In the years immediately after this document, massive amounts of wood were shipped to Greece for Venetian concerns. In 1402, a shipment of wood was sent to Corfu to repair the castro. A thousand posts were sent in 1404 for construction at the “Garland” -- the castle -- of Argos. In 1403, the Senato Mar sent wood and nails for the unroofed Arsenal at Negroponte and sent 30 33-foot larch poles, 30 larch posts, 500 planks of larch or fir, 500 palm-sized nails, 500 foot-sized nails, and 6000 #25 nails. With this shipment went wood for the ruined house: 400 fir planks, 100 larch planks, 500 narrow planks, and one barrel of posts. A little later, the regimen of Methoni and Koroni needed to import firewood from Venice, and Nauplion had to import wood to construct a mill.

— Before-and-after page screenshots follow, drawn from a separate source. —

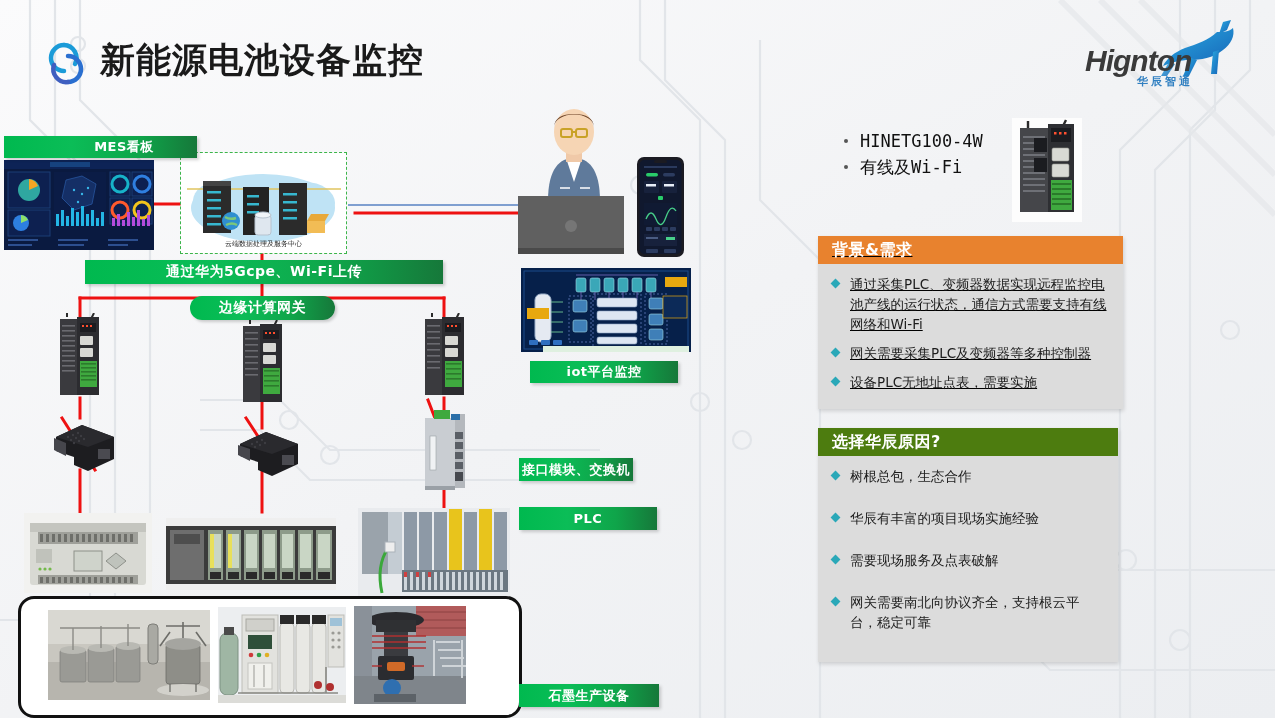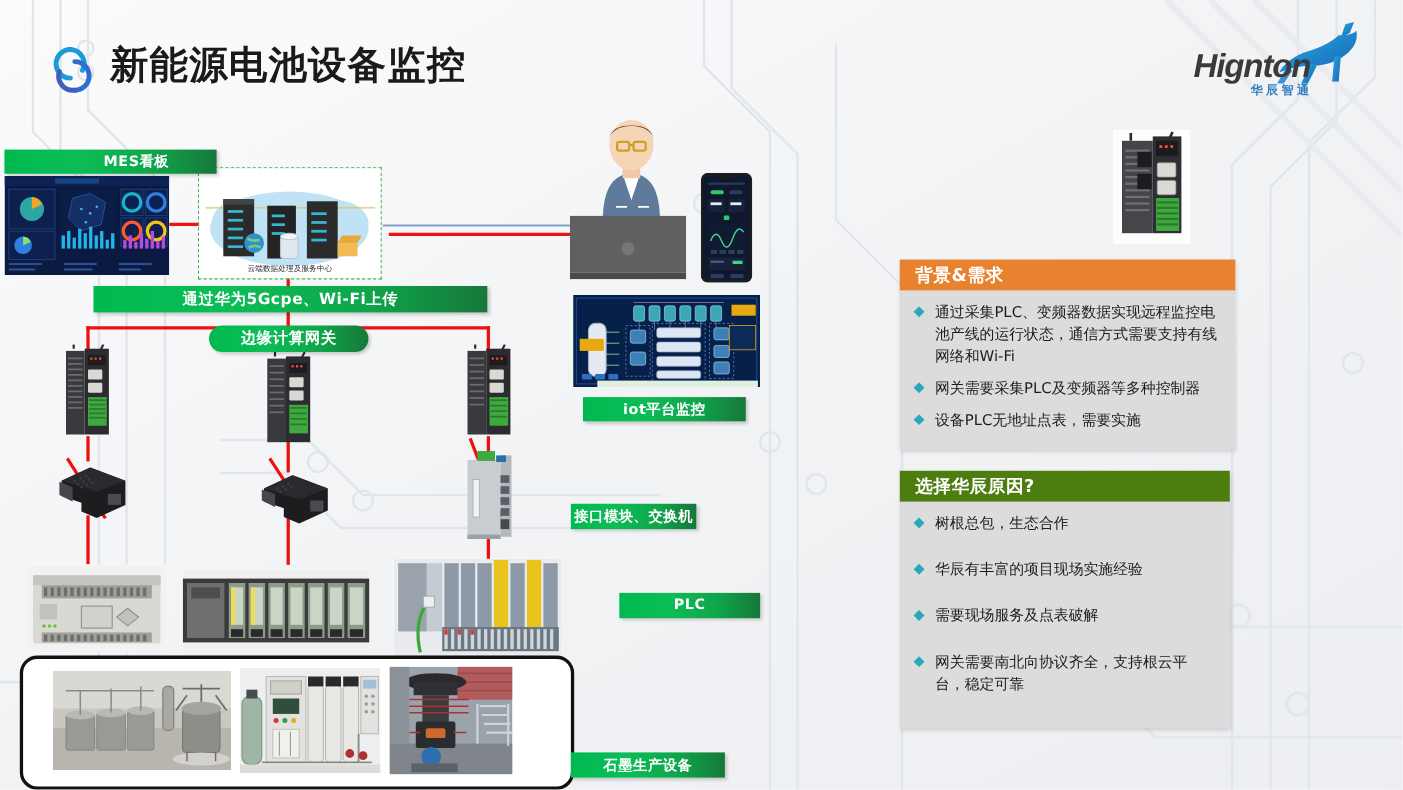"HINETG100-4W" ul.product-list { html: none -> <ul> <li>HINETG100-4W</li> <li>有线及Wi-Fi</li> </ul> }
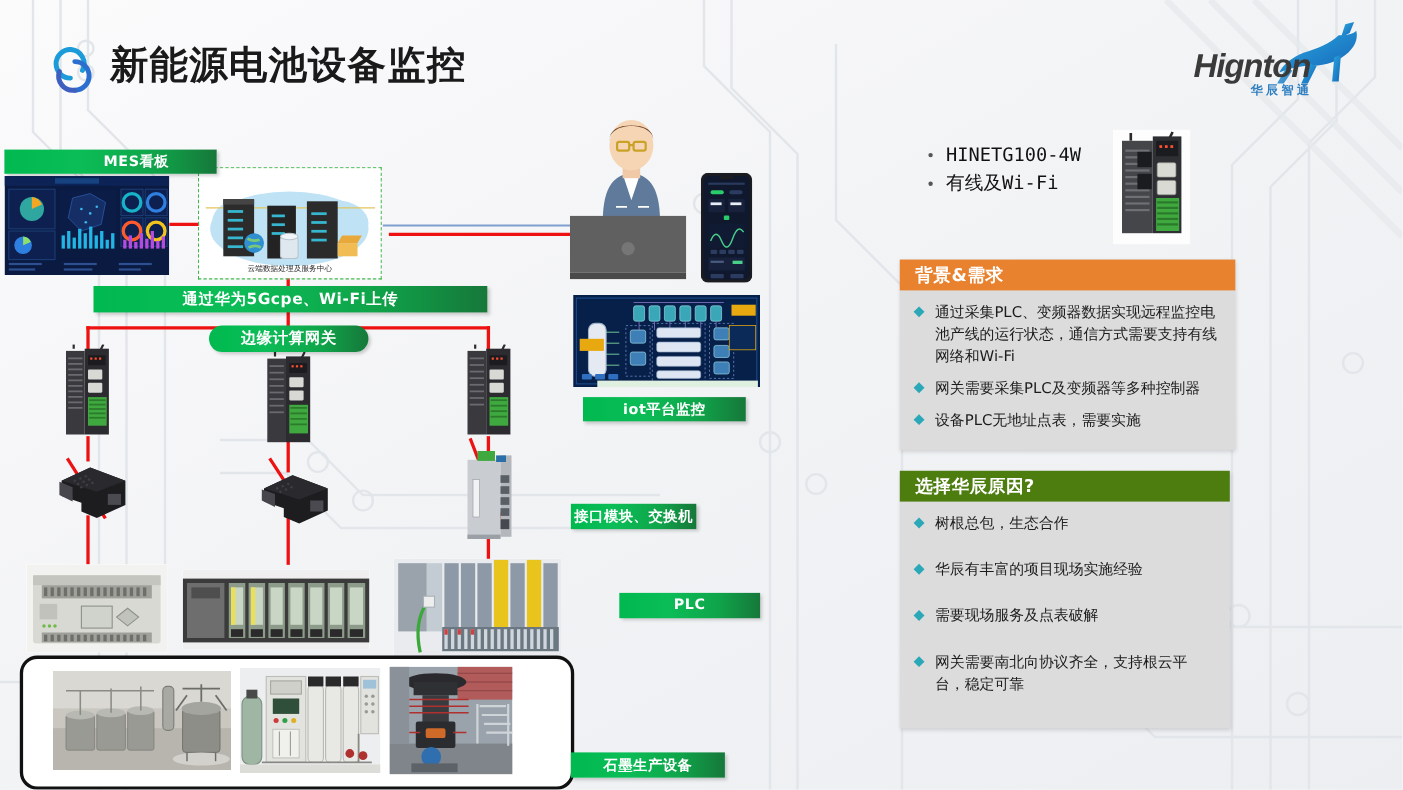"背景&需求" #panel-bg { text-decoration: none -> underline }
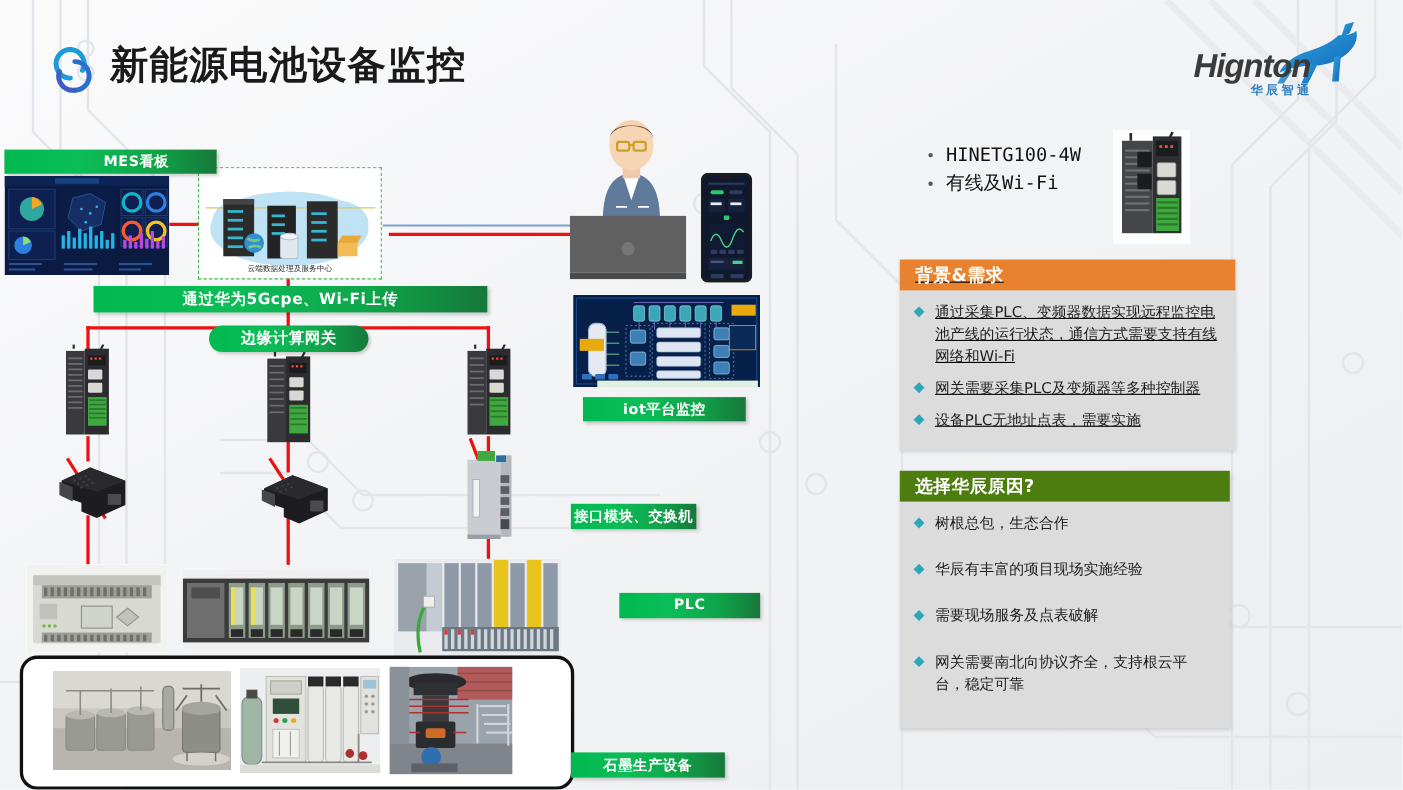"PLC" div.gbanner { margin-left: 44px -> none; top: 539px -> 507px; width: 128px -> 138px }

This is not to suggest that all Venetian houses in the stato mar were generally either wooden or shabby. Canon Casola who found Methoni tawdry apparently saw a few grand houses and non-wood houses there, and he reported that Candia had beautiful houses, beautiful palaces, beautiful gardens.

And there is a slender hint that Nauplion may have had a few substantial houses. Cavaza had been involved in building on another house: in his will, he makes reference to a house in the burgo, on which “fecerim multas expensas de meis denariis.”   I cannot help but wonder about that tax-free wood supposedly shipped out for the castellan’s official residence, and the idea that he had two houses is provocative. He also held a fief of 200 stremmata, and a few years after he died that fief was the reason for the attempts at murder here.

A house in the burgo, the part of the city outside the defensive walls, is an important piece of information: it has been an article of faith among those writing on Nauplion -- most of whom pick this up from Kevin Andrews who got it from (Pseudo)Dorotheos of Monemvasia -- that there was no construction outside the castro until the landfill projects after 1500. Cavaza’s will provides documentary evidence to supplement the visual evidence to be found in Nauplion that such construction had been taking place at least 200 years before the assumed literary date.  

 * * * * * *

Late addition: I have been thinking about the nails and wondering about their manufacture.  I asked the people at the Guru's den at Anvilfire.  This is their answer

"It depends somewhat on the size and type of nail but a nailmaker working a long (10 hour) day was said to be able to make 1,000 nails in a day. In modern nail making competitions it is not unusual for a smith to make 25 nails in 15 minutes. This adds up to 100 per hour or 1,000 in a 10 hour day.

"Such work was often done by young apprentices, women or slaves. Making your daily quota probably determined whether or not you got fed. The reason I say this is because doing such boring work is is easy to let your mind wander and your production rate to fall. So maybe it was a 12 hour day. . . Quotas may have varied according to type of nail."


This material is from my article “The Wooden Towns of the Stato Mar: Medieval Construction in Nauplion,” Studi Veneziani 40 (2000) 169-178.


  1. The 1403 roof for the arsenal at Negropont is rather a puzzle. It is difficult to find a location anywhere in or around the town walls where it might have been. Some other documents suggest that the "Negropont galley" usually spent the winter at Candia. The meager evidence for the arsenal, other than this, could be associated with the armory in the south end of town where the large store of helmets, such as the ones in the Met in New York, were found in 1840. The one possible place for an arsenal that could park a galley is the swampy Bourkos inlet, that defines the city along the south. If it was there. it certainly left no trace, and the artillery platforms and sea-gates along the south wall seem oddly placed if there was a ship-shed there. Just what was really done with all that wood?

  2. For "Lathes" read "Laths". Interesting post-- thanks, Diana.